→ DATA SHOWN:
[Start of Attachment]
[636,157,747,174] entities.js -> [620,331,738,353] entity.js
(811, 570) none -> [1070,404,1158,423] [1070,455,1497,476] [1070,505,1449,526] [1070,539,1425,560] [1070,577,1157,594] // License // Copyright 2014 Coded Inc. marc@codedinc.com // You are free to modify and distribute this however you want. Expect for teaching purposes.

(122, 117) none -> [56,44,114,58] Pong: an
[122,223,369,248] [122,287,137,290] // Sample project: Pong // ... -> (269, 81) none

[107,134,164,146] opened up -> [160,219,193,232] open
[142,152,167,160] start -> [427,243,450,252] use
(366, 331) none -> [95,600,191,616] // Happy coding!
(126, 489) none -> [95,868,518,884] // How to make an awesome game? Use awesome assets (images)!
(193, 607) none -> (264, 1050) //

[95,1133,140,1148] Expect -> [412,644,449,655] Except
[End of Attachment]
[Start of Attachment]
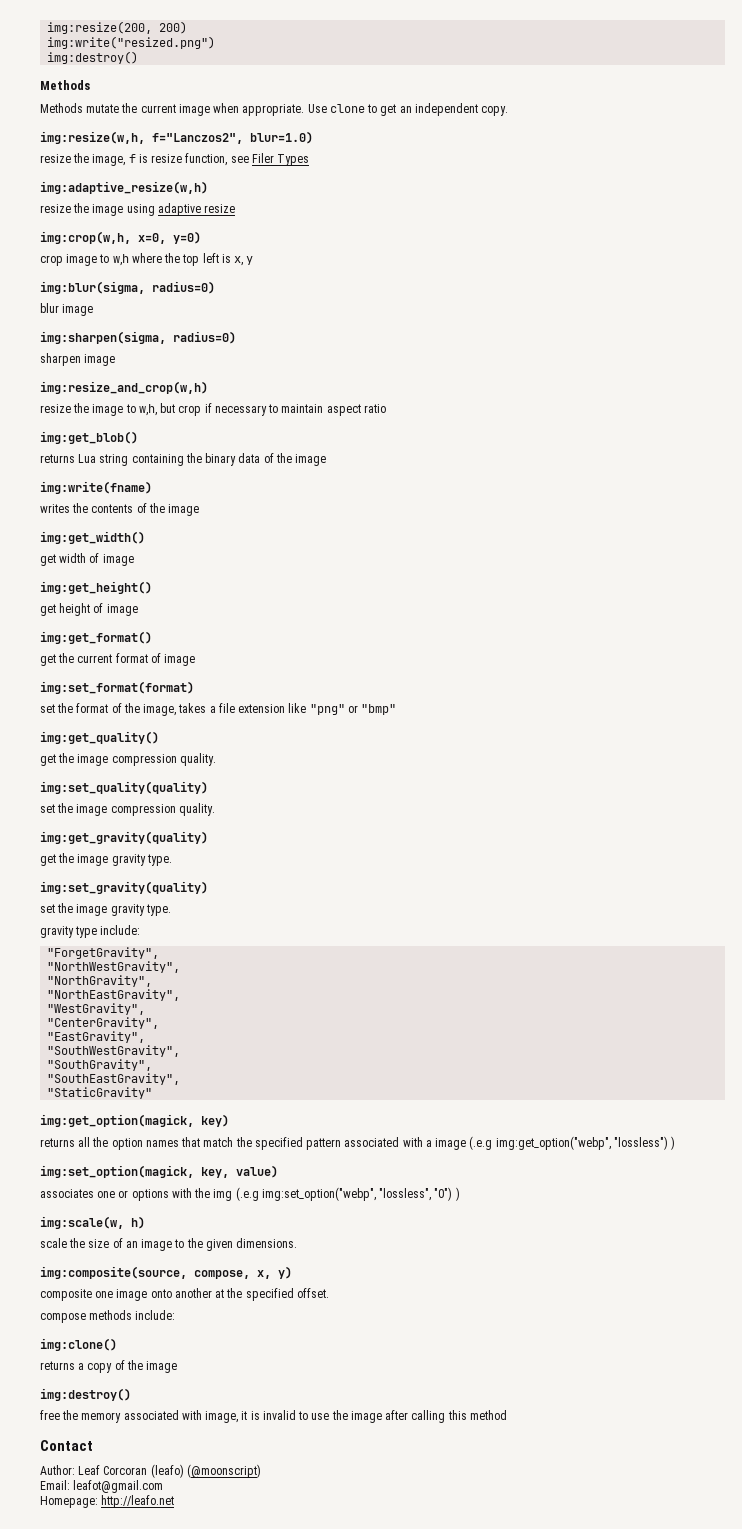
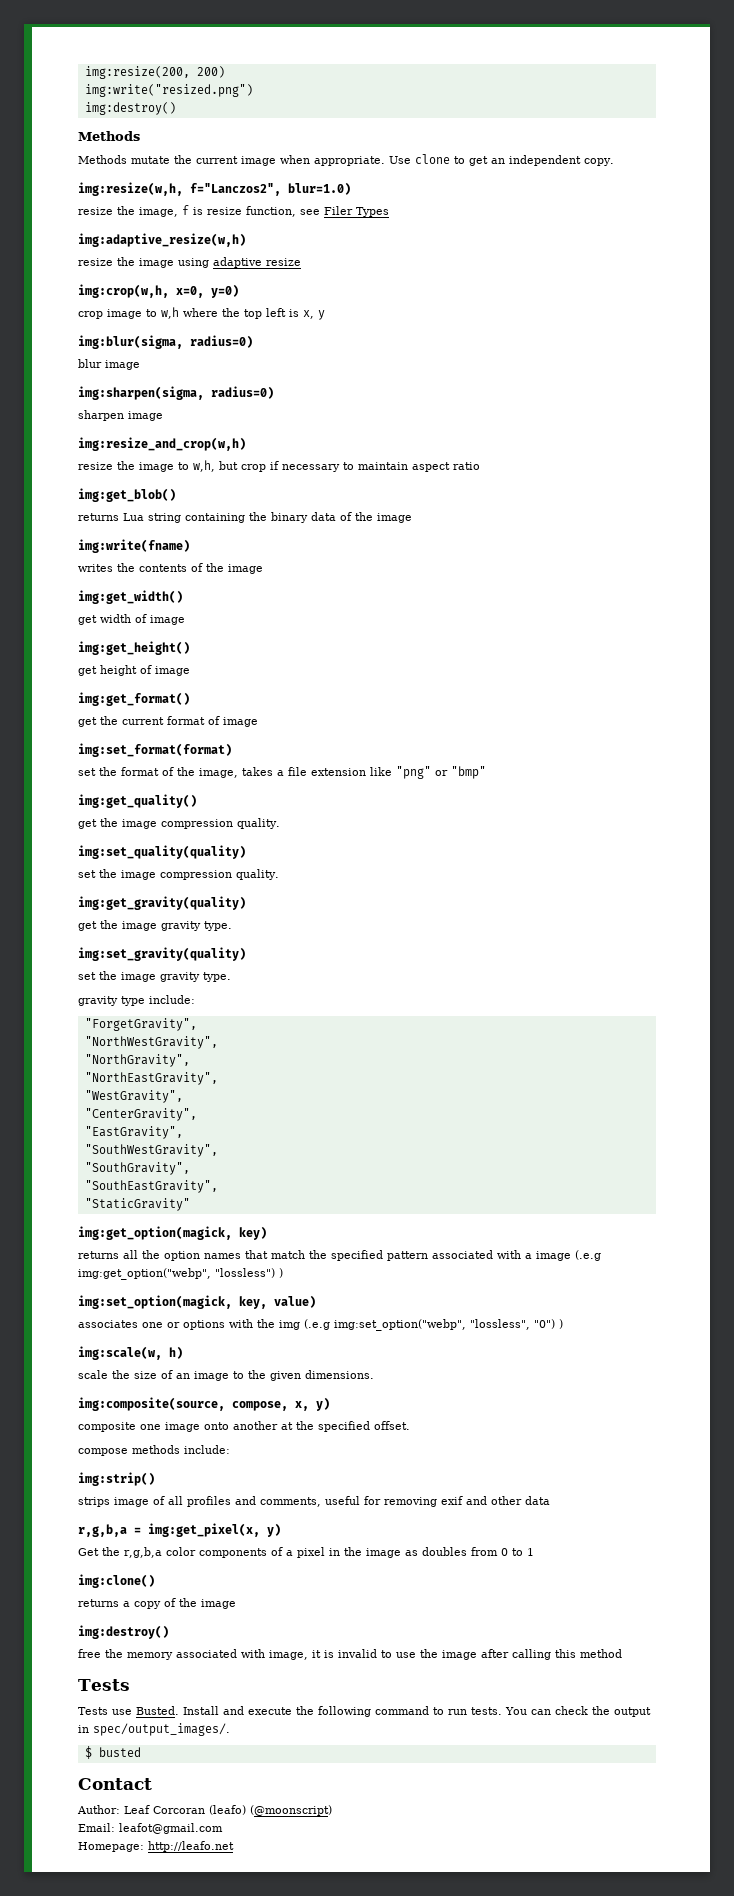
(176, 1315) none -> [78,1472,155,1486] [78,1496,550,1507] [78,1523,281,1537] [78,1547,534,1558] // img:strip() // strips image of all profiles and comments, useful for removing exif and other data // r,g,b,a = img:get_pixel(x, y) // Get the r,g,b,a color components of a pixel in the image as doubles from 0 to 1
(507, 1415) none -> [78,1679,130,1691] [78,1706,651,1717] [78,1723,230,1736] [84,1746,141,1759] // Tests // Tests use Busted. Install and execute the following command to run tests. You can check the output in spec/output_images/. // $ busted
[End of Attachment]
→ REQUIRED ACTION: Begin with the line that has "[142,152,167,160] start ->" in the listing above and end after the line that has "[95,1133,140,1148] Expect ->"; output those lines exactly.

→ ANSWER TO THE EXERCISE:
[142,152,167,160] start -> [427,243,450,252] use
(366, 331) none -> [95,600,191,616] // Happy coding!
(126, 489) none -> [95,868,518,884] // How to make an awesome game? Use awesome assets (images)!
(193, 607) none -> (264, 1050) //

[95,1133,140,1148] Expect -> [412,644,449,655] Except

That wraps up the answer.